Most likely, he soon will, perhaps flying on to Ecuador, where he has applied for political asylum. But that does not mean Russian security services will necessarily avoid debriefing him before he catches his connecting flight. Indeed, many observers in the U.S. seem to have assumed that Snowden already gave up all of his secrets to Russia and China.
“That stuff is gone,” a former senior U.S. intelligence official who served in Russia told the Washington Post on Monday. “I guarantee the Chinese intelligence service got their hands on that right away. If they imaged the hard drives and then returned them to him, well, then the Russians have that stuff now.”
Officials from WikiLeaks, the whistle-blowing organization that is helping Snowden find safe haven, have denied this. Julian Assange, the founder of WikiLeaks, has said repeatedly that neither the Russian nor the Chinese intelligence services had questioned Snowden. But why would they have missed such an opportunity?
Just last month, Russia’s Federal Security Service, the intelligence agency known as the FSB, claimed to have caught a CIA spy in the act of recruiting a Russian officer, and it used that incident to its full advantage. The alleged spy turned out to be Ryan Fogle, an official at the U.S. embassy in Moscow, and he was detained during a late-night sting operation while wearing a blond wig as his disguise. Fogle was then marched into the FSB headquarters and given a lecture about spying protocol as state-TV cameras rolled.
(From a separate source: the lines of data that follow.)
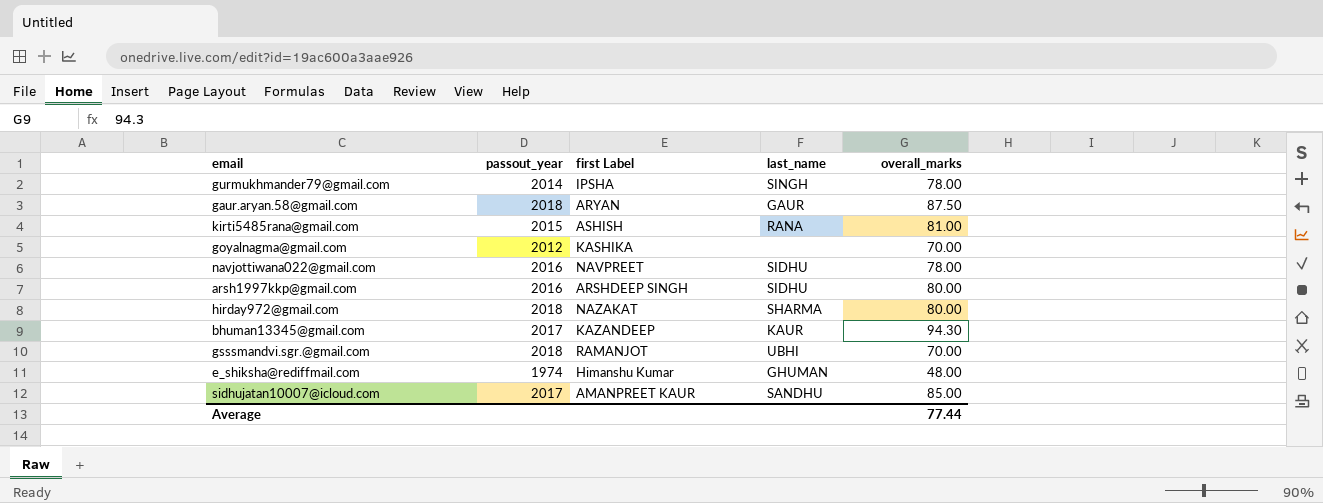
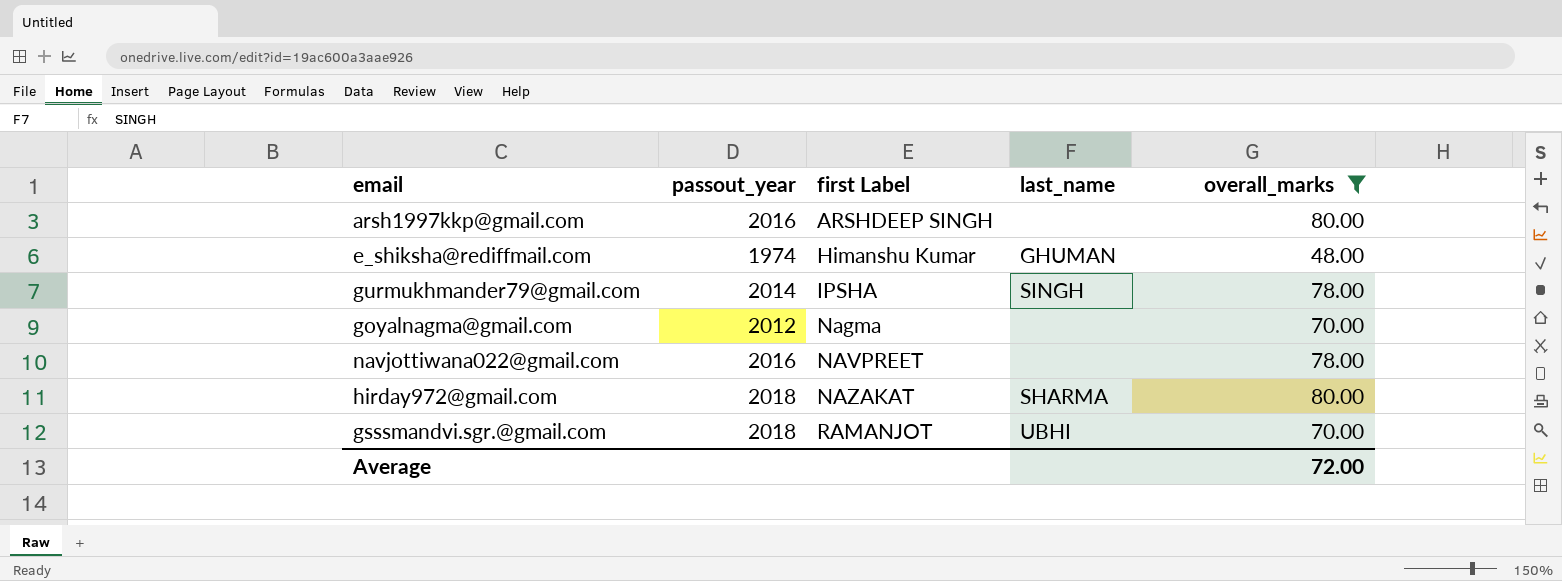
filter: none -> overall_marks <= 80.00
row order: none -> first Label ascending
arsh1997kkp@gmail.com | last_name: SIDHU -> none
goyalnagma@gmail.com | first Label: KASHIKA -> Nagma
navjottiwana022@gmail.com | last_name: SIDHU -> none
Average | overall_marks: 77.44 -> 72.00

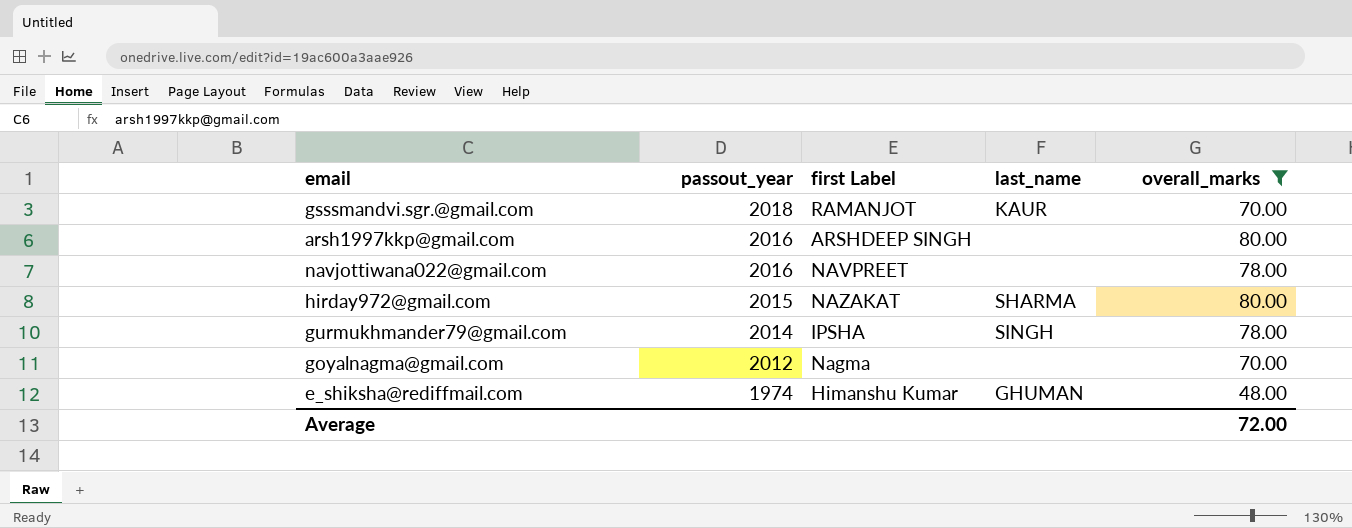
row order: first Label ascending -> passout_year descending
gsssmandvi.sgr.@gmail.com | last_name: UBHI -> KAUR
hirday972@gmail.com | passout_year: 2018 -> 2015

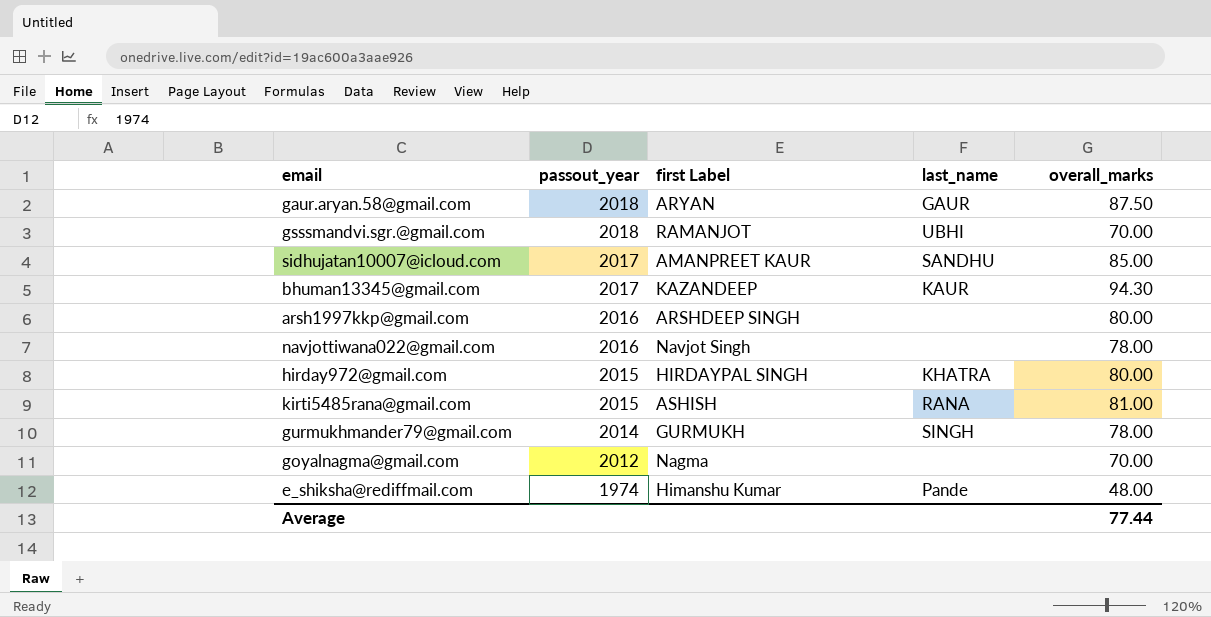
filter: overall_marks <= 80.00 -> none
gsssmandvi.sgr.@gmail.com | last_name: KAUR -> UBHI
navjottiwana022@gmail.com | first Label: NAVPREET -> Navjot Singh
hirday972@gmail.com | first Label: NAZAKAT -> HIRDAYPAL SINGH
hirday972@gmail.com | last_name: SHARMA -> KHATRA
gurmukhmander79@gmail.com | first Label: IPSHA -> GURMUKH
e_shiksha@rediffmail.com | last_name: GHUMAN -> Pande
Average | overall_marks: 72.00 -> 77.44

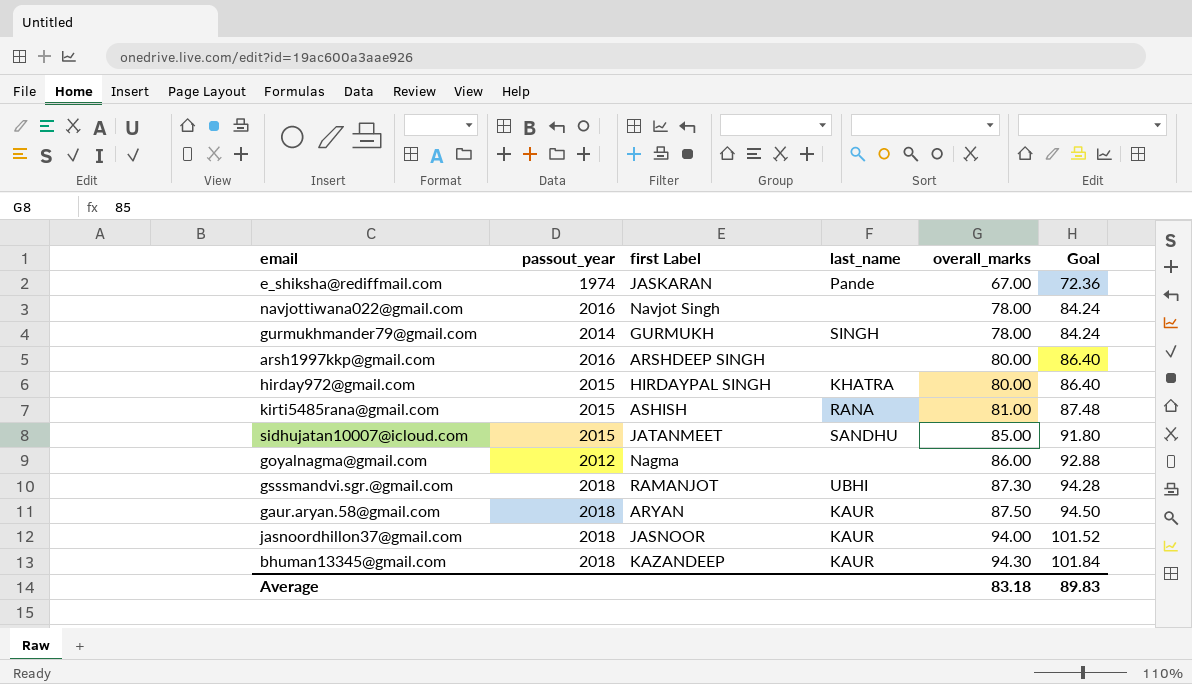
row order: passout_year descending -> overall_marks ascending
column Goal | formula: none -> [overall_marks] * 1.08
e_shiksha@rediffmail.com | first Label: Himanshu Kumar -> JASKARAN
e_shiksha@rediffmail.com | overall_marks: 48.00 -> 67.00
sidhujatan10007@icloud.com | passout_year: 2017 -> 2015
sidhujatan10007@icloud.com | first Label: AMANPREET KAUR -> JATANMEET
goyalnagma@gmail.com | overall_marks: 70.00 -> 86.00
gsssmandvi.sgr.@gmail.com | overall_marks: 70.00 -> 87.30
gaur.aryan.58@gmail.com | last_name: GAUR -> KAUR
row jasnoordhillon37@gmail.com: none -> 2018 | JASNOOR | KAUR | 94.00 | 101.52
bhuman13345@gmail.com | passout_year: 2017 -> 2018
Average | overall_marks: 77.44 -> 83.18

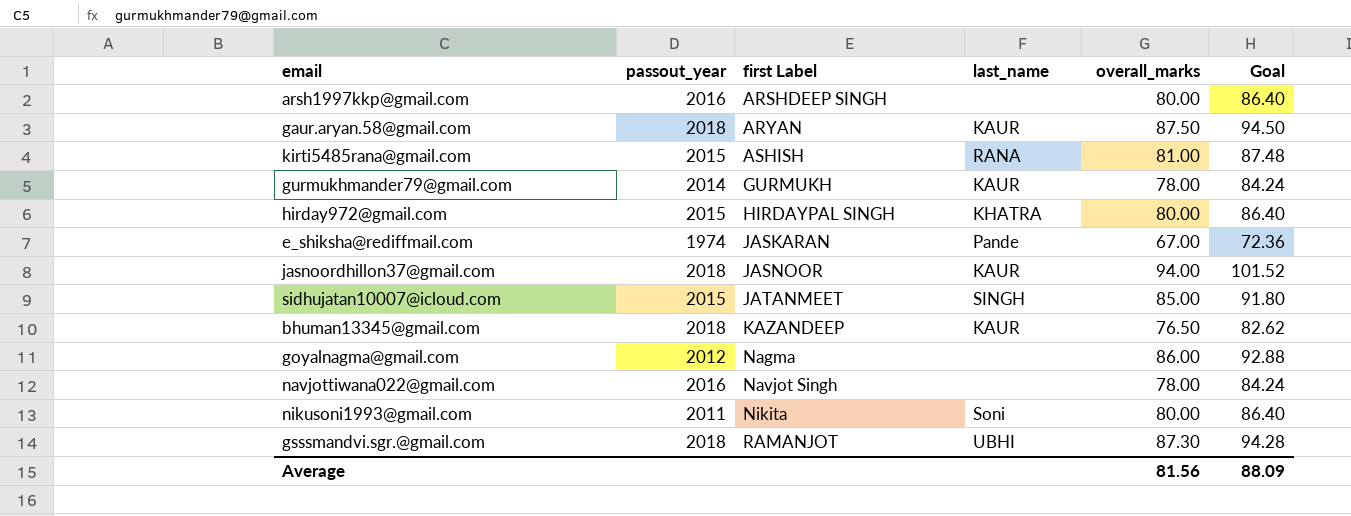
row order: overall_marks ascending -> first Label ascending
gurmukhmander79@gmail.com | last_name: SINGH -> KAUR
sidhujatan10007@icloud.com | last_name: SANDHU -> SINGH
bhuman13345@gmail.com | overall_marks: 94.30 -> 76.50
bhuman13345@gmail.com | Goal: 101.84 -> 82.62
row nikusoni1993@gmail.com: none -> 2011 | Nikita | Soni | 80.00 | 86.40
Average | overall_marks: 83.18 -> 81.56
Average | Goal: 89.83 -> 88.09

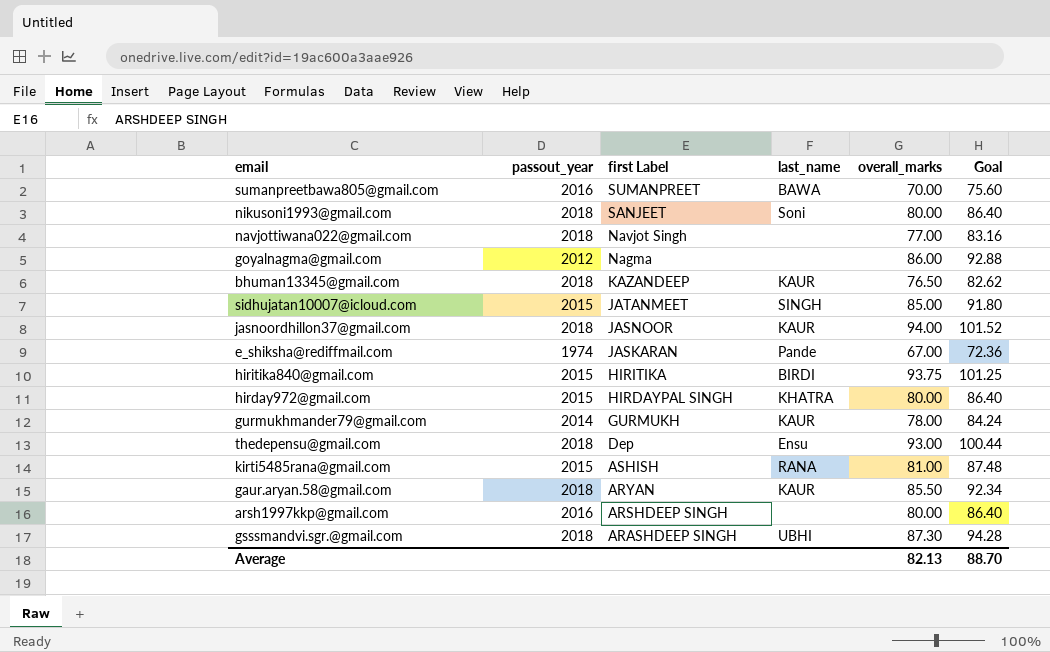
row order: first Label ascending -> first Label descending
row sumanpreetbawa805@gmail.com: none -> 2016 | SUMANPREET | BAWA | 70.00 | 75.60
nikusoni1993@gmail.com | passout_year: 2011 -> 2018
nikusoni1993@gmail.com | first Label: Nikita -> SANJEET
navjottiwana022@gmail.com | passout_year: 2016 -> 2018
navjottiwana022@gmail.com | overall_marks: 78.00 -> 77.00
navjottiwana022@gmail.com | Goal: 84.24 -> 83.16
row hiritika840@gmail.com: none -> 2015 | HIRITIKA | BIRDI | 93.75 | 101.25
row thedepensu@gmail.com: none -> 2018 | Dep | Ensu | 93.00 | 100.44
gaur.aryan.58@gmail.com | overall_marks: 87.50 -> 85.50
gaur.aryan.58@gmail.com | Goal: 94.50 -> 92.34
gsssmandvi.sgr.@gmail.com | first Label: RAMANJOT -> ARASHDEEP SINGH
Average | overall_marks: 81.56 -> 82.13
Average | Goal: 88.09 -> 88.70

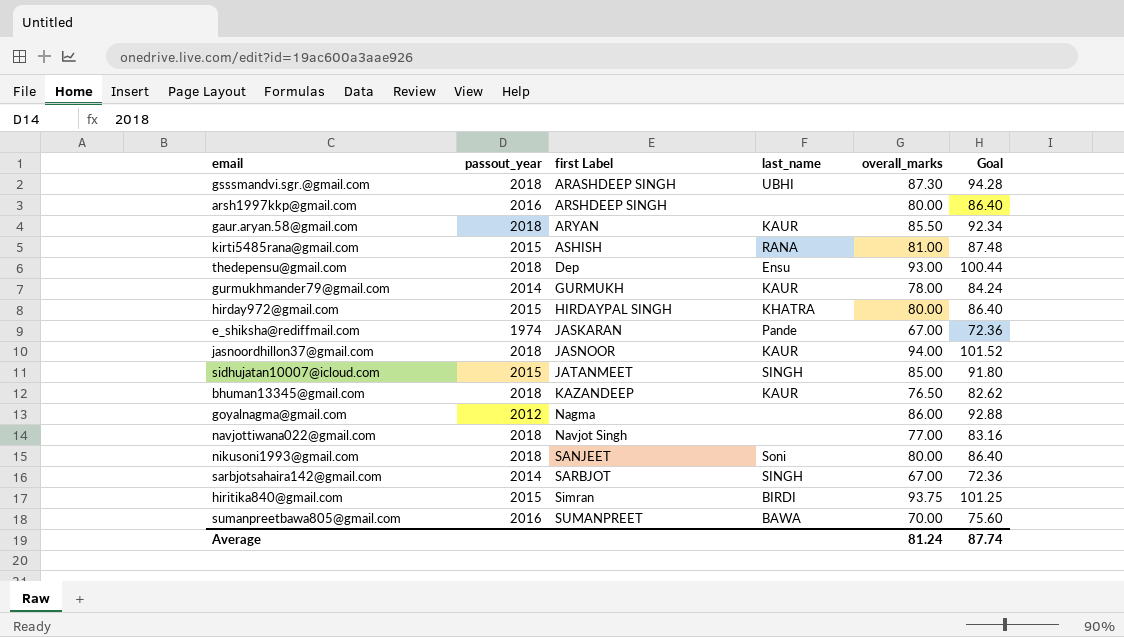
row order: first Label descending -> first Label ascending
row sarbjotsahaira142@gmail.com: none -> 2014 | SARBJOT | SINGH | 67.00 | 72.36
hiritika840@gmail.com | first Label: HIRITIKA -> Simran
Average | overall_marks: 82.13 -> 81.24
Average | Goal: 88.70 -> 87.74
The point was to show the Russian public that the U.S. is still up to its Cold War tricks, so Russia is justified in hitting back.
Alexei Pushkov, the head of the foreign-relations committee in Russia’s parliament, was quick to make this point on Monday. “People are already saying that giving Snowden asylum would be a ‘Cold War act’ on our part,” Pushkov tweeted. “But since spying with a wig on is now the norm, providing asylum is not a [Cold War] act.” In other words, Snowden is fair game if Russia wants to keep him — a sentiment echoed by the Kremlin ombudsman for human rights, Vladimir Lukin, who told the Interfax news agency: “We can hand him over or we can not hand him over.” And at this point, there isn’t much the U.S. can do about it.
On Tuesday, Russian Foreign Minister Sergei Lavrov made clear that Moscow would not bend to any pressure from the U.S. over Snowden. “We consider it absolutely unjustified and unacceptable … to accuse Russia of violating U.S. law,” Lavrov said in response to criticism from his U.S. counterpart, John Kerry. “There is not the slightest legal basis for such behavior from U.S. officials.” So the U.S. is left to wait for Snowden’s next move, most likely a flight from Moscow to some destination in Latin America. And as for the question of whether Russian security services have managed to shear Snowden of his remaining secrets — that will probably remain between the two of them, and neither side is likely to squeal.